**** Records for the exercise ****

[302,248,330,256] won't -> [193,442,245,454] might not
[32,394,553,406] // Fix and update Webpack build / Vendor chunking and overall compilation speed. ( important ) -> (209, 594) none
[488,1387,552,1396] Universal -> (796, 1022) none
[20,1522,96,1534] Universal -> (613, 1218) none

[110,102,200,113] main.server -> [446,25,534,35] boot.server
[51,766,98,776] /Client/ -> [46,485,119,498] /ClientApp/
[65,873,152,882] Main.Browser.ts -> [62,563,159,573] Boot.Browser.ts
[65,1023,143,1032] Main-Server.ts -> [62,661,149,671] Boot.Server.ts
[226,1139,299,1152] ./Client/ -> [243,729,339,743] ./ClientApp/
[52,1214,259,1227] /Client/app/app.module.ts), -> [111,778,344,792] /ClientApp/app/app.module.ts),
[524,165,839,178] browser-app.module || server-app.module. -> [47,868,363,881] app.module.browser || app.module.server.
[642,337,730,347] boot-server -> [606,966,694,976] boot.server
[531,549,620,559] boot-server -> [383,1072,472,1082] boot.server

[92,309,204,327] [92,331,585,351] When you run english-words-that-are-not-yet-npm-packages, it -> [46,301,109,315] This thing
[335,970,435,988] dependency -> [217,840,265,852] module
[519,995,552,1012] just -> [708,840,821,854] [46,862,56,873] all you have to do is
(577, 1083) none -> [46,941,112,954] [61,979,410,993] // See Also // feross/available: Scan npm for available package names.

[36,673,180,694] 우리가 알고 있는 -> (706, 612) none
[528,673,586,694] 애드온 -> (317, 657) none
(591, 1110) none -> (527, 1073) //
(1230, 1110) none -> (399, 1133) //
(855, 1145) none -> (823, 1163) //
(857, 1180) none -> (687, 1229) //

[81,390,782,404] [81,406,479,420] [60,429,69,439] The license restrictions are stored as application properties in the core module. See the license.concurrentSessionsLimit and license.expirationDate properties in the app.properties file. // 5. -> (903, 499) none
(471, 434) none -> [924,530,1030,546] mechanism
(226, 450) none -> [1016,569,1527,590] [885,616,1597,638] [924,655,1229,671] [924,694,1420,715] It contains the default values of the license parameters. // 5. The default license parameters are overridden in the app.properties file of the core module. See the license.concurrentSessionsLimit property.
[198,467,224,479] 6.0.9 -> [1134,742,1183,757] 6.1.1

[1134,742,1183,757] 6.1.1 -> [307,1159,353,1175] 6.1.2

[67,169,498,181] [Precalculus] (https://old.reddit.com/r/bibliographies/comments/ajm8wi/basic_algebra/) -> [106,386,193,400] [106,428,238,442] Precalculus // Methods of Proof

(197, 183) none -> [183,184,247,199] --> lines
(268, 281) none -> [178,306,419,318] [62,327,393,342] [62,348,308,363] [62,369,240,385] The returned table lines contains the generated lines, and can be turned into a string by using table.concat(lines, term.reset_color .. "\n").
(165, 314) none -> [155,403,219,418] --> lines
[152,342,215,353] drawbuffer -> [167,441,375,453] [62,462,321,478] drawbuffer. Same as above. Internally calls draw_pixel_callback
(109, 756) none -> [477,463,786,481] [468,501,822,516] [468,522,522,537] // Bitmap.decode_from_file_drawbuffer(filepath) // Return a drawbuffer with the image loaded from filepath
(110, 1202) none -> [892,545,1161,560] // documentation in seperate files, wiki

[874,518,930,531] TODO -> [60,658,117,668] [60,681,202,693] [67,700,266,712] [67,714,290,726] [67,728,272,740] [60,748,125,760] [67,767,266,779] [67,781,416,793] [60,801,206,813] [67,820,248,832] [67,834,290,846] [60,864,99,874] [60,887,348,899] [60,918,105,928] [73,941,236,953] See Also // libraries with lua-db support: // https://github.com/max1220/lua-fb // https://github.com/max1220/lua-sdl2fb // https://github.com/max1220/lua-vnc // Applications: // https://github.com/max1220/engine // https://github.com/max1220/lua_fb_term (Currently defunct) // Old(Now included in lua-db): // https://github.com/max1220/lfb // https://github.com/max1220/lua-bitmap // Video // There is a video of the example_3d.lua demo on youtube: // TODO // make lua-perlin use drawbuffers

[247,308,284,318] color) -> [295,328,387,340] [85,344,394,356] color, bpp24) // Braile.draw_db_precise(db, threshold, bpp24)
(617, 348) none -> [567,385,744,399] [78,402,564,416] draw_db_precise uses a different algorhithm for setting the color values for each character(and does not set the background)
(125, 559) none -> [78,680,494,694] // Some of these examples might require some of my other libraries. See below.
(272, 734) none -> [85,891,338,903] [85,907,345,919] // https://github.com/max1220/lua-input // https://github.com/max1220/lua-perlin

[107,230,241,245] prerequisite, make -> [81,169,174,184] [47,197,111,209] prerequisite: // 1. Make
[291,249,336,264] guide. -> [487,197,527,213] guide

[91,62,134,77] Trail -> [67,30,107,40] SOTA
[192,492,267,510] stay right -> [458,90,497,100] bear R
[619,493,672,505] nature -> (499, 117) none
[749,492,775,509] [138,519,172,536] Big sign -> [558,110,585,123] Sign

****

Your task is to restate, word for word, the line with "[192,492,267,510] stay right" and all lines after it, ending with the last line of the data.

[192,492,267,510] stay right -> [458,90,497,100] bear R
[619,493,672,505] nature -> (499, 117) none
[749,492,775,509] [138,519,172,536] Big sign -> [558,110,585,123] Sign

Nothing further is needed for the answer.